The Space Beyond the Computer Screen
Author: Erika Paige Kindlund
Publisher:
Published: 1994
Total Pages: 222
ISBN-13:
DOWNLOAD EBOOKRead and Download eBook Full
Author: Erika Paige Kindlund
Publisher:
Published: 1994
Total Pages: 222
ISBN-13:
DOWNLOAD EBOOKAuthor: Hugh Y. Rayment
Publisher: Trafford Publishing
Published: 2010-01-28
Total Pages: 130
ISBN-13: 1426983875
DOWNLOAD EBOOKThis book tells an exciting series of adventures by a group of University studene who are convinced that there is another planet in our universe that will support life the same as Earth. The story takes place a thousand years from now where there have been huge advances in space travel The group of 10 take space travel training and embark upon a mission to find their planet.

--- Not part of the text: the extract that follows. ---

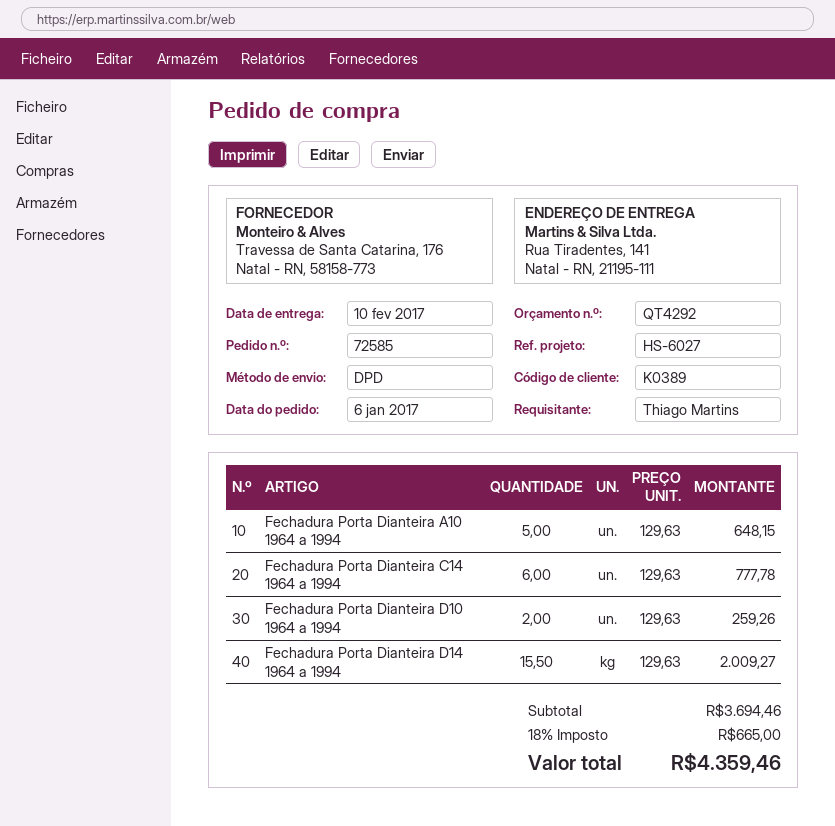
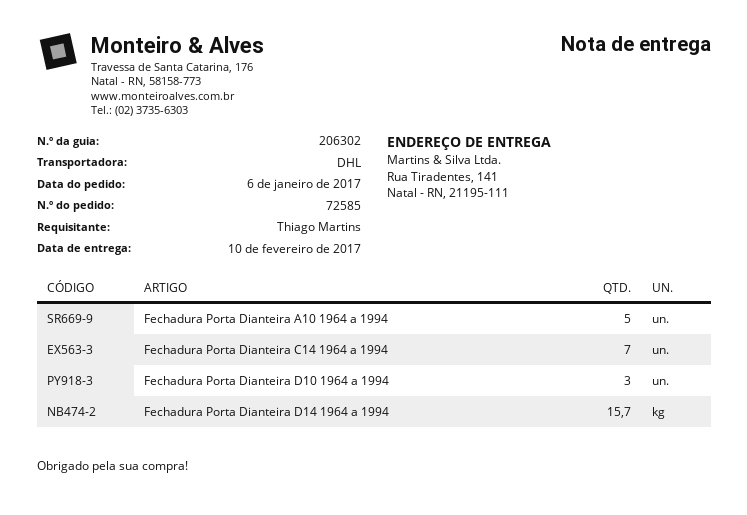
shipping method: DPD -> DHL
Fechadura Porta Dianteira C14 1964 a 1994: 6 -> 7
Fechadura Porta Dianteira D10 1964 a 1994: 2 -> 3
Fechadura Porta Dianteira D14 1964 a 1994: 15.5 -> 15.7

They suspect that it is on the opposite side of the sun and in the same orbit as Earth After a 300 day journey they do indeed discover the new planet, Dooma. It is populated with people very similar to ourselves. They are far advanced into a way of life that dispells all the troubles we have on Earth. The story is not without romance, adventure, and discover. There is no profanity in this book -- fit for all ages.
Author: Angela Ndalianis
Publisher: Bloomsbury Publishing USA
Published: 2002-03-30
Total Pages: 204
ISBN-13: 0313010854
DOWNLOAD EBOOKThe media star has become a powerful, almost unparalleled, cultural sign, even as the star system has undergone radical transformation since the era of the Hollywood studio system. Today's film industry continues to market and promote its products through actors in ways that seek to capture the often elusive quality that a star can embody. Using contemporary stars such as Robert De Niro, Keanu Reeves, Arnold Schwarzenegger, and Dennis Hopper, this anthology of essays applies a variety of theoretical tools in its attempt to understand how we interpret stars, and how we can begin to understand their cultural significance. Likewise, the study explores how the star system has become an increasingly complex phenomenon within society at large, extending its impact beyond the cinema into music, sports, and fashion. Many of the essays collected here consider this shift and examine how personae including the director (Sam Peckinpah), the royalty (Princess Diana) and even the digital star (Lara Croft) have captured the cultural imagination and have come to attain qualities as star-like as those of the silver screen.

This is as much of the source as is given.